* How to complete this task *
Which lines belong in the answer? Exactly those from the line containing "discount: 422.28 -> 419.73" through the last line of the records below, repeated as written.

**** Material for this task ****

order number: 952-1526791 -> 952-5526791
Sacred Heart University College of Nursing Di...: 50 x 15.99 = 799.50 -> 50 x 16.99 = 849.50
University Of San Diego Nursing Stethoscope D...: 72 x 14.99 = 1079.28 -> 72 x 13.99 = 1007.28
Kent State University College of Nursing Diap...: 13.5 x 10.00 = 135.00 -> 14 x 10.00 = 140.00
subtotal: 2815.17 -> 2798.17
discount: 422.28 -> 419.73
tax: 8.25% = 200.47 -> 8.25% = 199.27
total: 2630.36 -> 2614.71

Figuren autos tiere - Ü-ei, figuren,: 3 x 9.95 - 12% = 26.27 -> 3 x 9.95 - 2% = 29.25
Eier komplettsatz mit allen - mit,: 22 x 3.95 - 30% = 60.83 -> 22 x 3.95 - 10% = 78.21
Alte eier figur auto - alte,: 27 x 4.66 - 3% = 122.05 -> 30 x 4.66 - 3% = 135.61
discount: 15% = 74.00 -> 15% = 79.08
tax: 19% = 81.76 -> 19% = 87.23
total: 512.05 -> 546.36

****

* Answer to this exercise *
discount: 422.28 -> 419.73
tax: 8.25% = 200.47 -> 8.25% = 199.27
total: 2630.36 -> 2614.71

Figuren autos tiere - Ü-ei, figuren,: 3 x 9.95 - 12% = 26.27 -> 3 x 9.95 - 2% = 29.25
Eier komplettsatz mit allen - mit,: 22 x 3.95 - 30% = 60.83 -> 22 x 3.95 - 10% = 78.21
Alte eier figur auto - alte,: 27 x 4.66 - 3% = 122.05 -> 30 x 4.66 - 3% = 135.61
discount: 15% = 74.00 -> 15% = 79.08
tax: 19% = 81.76 -> 19% = 87.23
total: 512.05 -> 546.36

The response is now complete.